HeLa cells were infected with recombinant adenovirus expressing Flag-tagged Tat as described in Methods (lanes 2–5). Lane 1, control uninfected cells. HeLa cells were transfected with siRNAs targeting CDK2 (lane 3) or treated with 10 μM 311 or 100 μM ICL670. At 48 hours post infection cells were labeled with (³²P)-orthophosphate for 2 hours with the addition of 1 μM okadaic acid. Whole cell extracts were prepared and Tat was immunoprecipitated with anti-Flag monoclonal antibodies, resolved on 15% Tris-Tricine SDS-PAGE and detected by Phosphor Imager. Phosphor Imager quantification is shown in the lower panel.
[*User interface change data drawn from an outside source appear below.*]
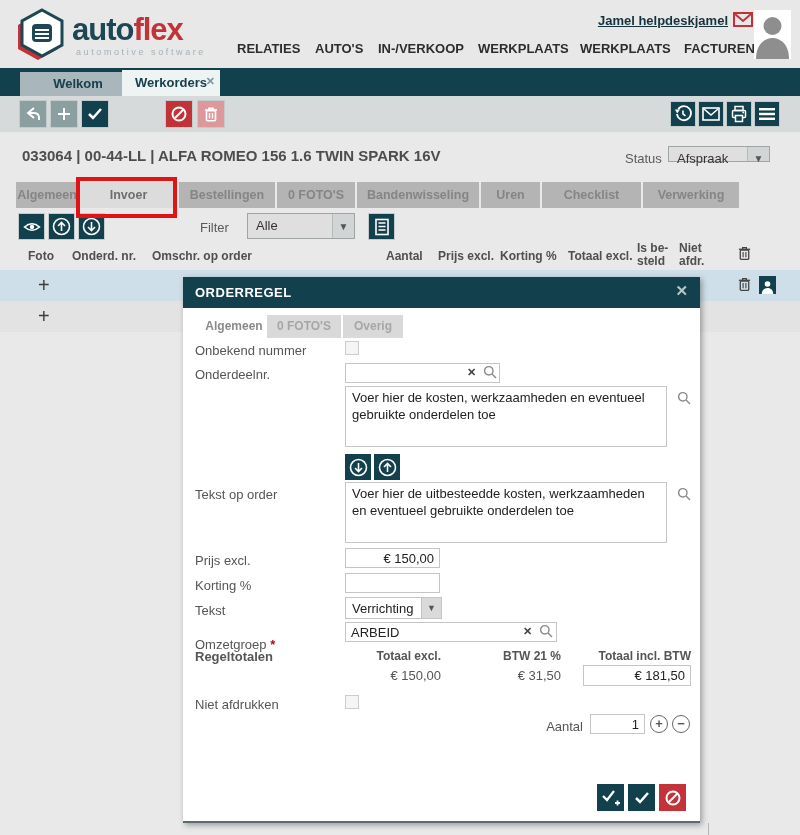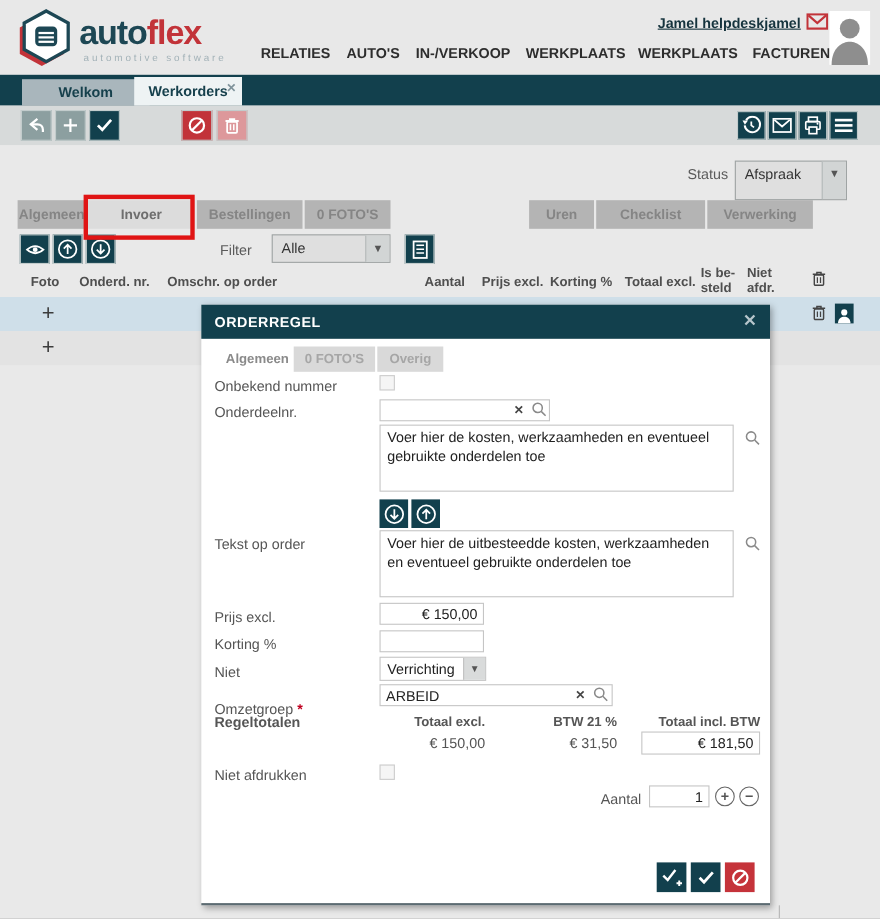--- a/index.html
+++ b/index.html
@@ -35,21 +35,21 @@
   .tbtn.pink { background:#dd989b; }
   .tbtn.small { width:26px; height:26px; top:5px; }
 
   
   .titlerow { position:absolute; left:0; top:132px; width:800px; height:50px; background:#e9e9e9; }
   .wo-title { position:absolute; left:22px; top:15px; font-size:15px; font-weight:bold; color:#4d4d4d; }
   .status-label { position:absolute; left:625px; top:19px; font-size:13px; color:#5a5a5a; }
   .selectbox { position:absolute; background:#dfdfdf; border:1px solid #9fa4a4; font-size:13px; color:#333; cursor:pointer; }
   .selectbox .sel-text { position:absolute; left:8px; top:4px; }
   .selectbox .sel-chev { position:absolute; right:0; top:0; bottom:0; width:22px; background:#d2d5d5; border-left:1px solid #b5baba; color:#555; font-size:10px; text-align:center; line-height:24px; }
-  .status-select { left:668px; top:14px; width:102px; height:36px; }
+  .status-select { left:668px; top:14px; width:102px; height:16px; }
 
   
   .subtabs { position:absolute; left:0; top:182px; width:800px; height:27px; }
   .subtab { position:absolute; top:0; height:26px; background:#b4b4b4; color:#858585; font-size:12.5px; font-weight:bold; text-align:center; line-height:26px; cursor:pointer; }
   .subtab.active { background:#dcdcdc; color:#6e6e6e; }
 
   
   .annotation { position:absolute; left:76px; top:177px; width:101px; height:41px; border:4px solid #e01414; z-index:60; pointer-events:none; }
 
   
@@ -208,32 +208,34 @@
     <div class="tbtn teal small" style="left:754px">
       <svg width="18" height="14" viewBox="0 0 18 14">
           <rect x="1" y="1" width="16" height="2.4" fill="#fff"></rect>
           <rect x="1" y="5.8" width="16" height="2.4" fill="#fff"></rect>
           <rect x="1" y="10.6" width="16" height="2.4" fill="#fff"></rect>
         </svg>
     </div>
   </div>
 
   <div class="titlerow">
+    <div class="wo-title">033064 | 00-44-LL | ALFA ROMEO 156 1.6 TWIN SPARK 16V</div>
     <div class="status-label">Status</div>
     <div class="selectbox status-select">
       <span class="sel-text">Afspraak</span>
       <span class="sel-chev">▼</span>
     </div>
   </div>
 
   <div class="subtabs">
     <div class="subtab" style="left:16px;width:62px">Algemeen</div>
     <div class="subtab active" style="left:80px;width:97px">Invoer</div>
     <div class="subtab" style="left:179px;width:96px">Bestellingen</div>
     <div class="subtab" style="left:277px;width:78px">0 FOTO'S</div>
+    <div class="subtab" style="left:357px;width:122px">Bandenwisseling</div>
     <div class="subtab" style="left:481px;width:59px">Uren</div>
     <div class="subtab" style="left:542px;width:99px">Checklist</div>
     <div class="subtab" style="left:643px;width:96px">Verwerking</div>
   </div>
 
   <div class="annotation"></div>
 
   <div class="filterrow">
     <div class="fbtn" style="left:18px">
       <svg width="18" height="14" viewBox="0 0 18 14">
@@ -361,21 +363,21 @@
           <line x1="9" y1="9" x2="13" y2="13" stroke="#8a8a8a" stroke-width="1.4"></line>
         </svg>
     </span>
 
     <div class="mlabel" style="top:276px">Prijs excl.</div>
     <input class="tinput right" style="left: 162px; top: 271px; width: 95px;" value="€ 150,00">
 
     <div class="mlabel" style="top:301px">Korting %</div>
     <input class="tinput" style="left: 162px; top: 296px; width: 95px;">
 
-    <div class="mlabel" style="top:326px">Niet</div>
+    <div class="mlabel" style="top:326px">Tekst</div>
     <div class="type-select">
       <span class="sel-text">Verrichting</span>
       <span class="sel-chev">▼</span>
     </div>
 
     <div class="mlabel" style="top:360px">
       <span>Omzetgroep</span>
       <span class="req">*</span>
     </div>
     <input class="tinput" style="left: 162px; top: 345px; width: 212px;" value="ARBEID">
Fig. 7. Iron chelators inhibit phosphorylation of RNAPII

(a) Chelators do not have an effect on expression of CDK9. 293 cells were treated for 24 h with 10 μM 311 or 100 μM of ICL670. The cells were lysed were resolved on 10% SDS-PAGE, and immunoblotted anti-CDK9 antibodies. Lane 1: control untreated cells; lanes 2, 3 and 4: cells treated with DFO, 311 or ICL670. (b) Chelators inhibit association of CDK9 with cyclin T1. The cell lysates prepared as in (a) were subjected to immunoprecipitation with anti-cyclin T1 antibody (lanes 3–6). The immunoprecipitated material was resolved on 10% SDS-PAGE, and immunoblotted anti-CDK9 antibodies. Lane 1: input control untreated cells; lane 2: precipitation of untreated cells with non-specific preimmune IgG, lanes 3–6: immunoprecipitation with anti-cyclin T1 antibodies of lysates from untreated, DFO, 311 and ICL670 treated cells. The precipitated samples were resolved on 10% SDS-PAGE and immunoblotted with antibodies against CDK9. (c) Chelators inhibit phosphorylation of RNAPII. The cell lysates prepared as in (a) were resolved on 7.5% SDS-PAGE, and immunoblotted with the RNAPII CTD phospho-Serine 2 specific antibodies. Lane 1: control untreated cells; lanes 2,3 and 4: cells treated with DFO, 311 or ICL670.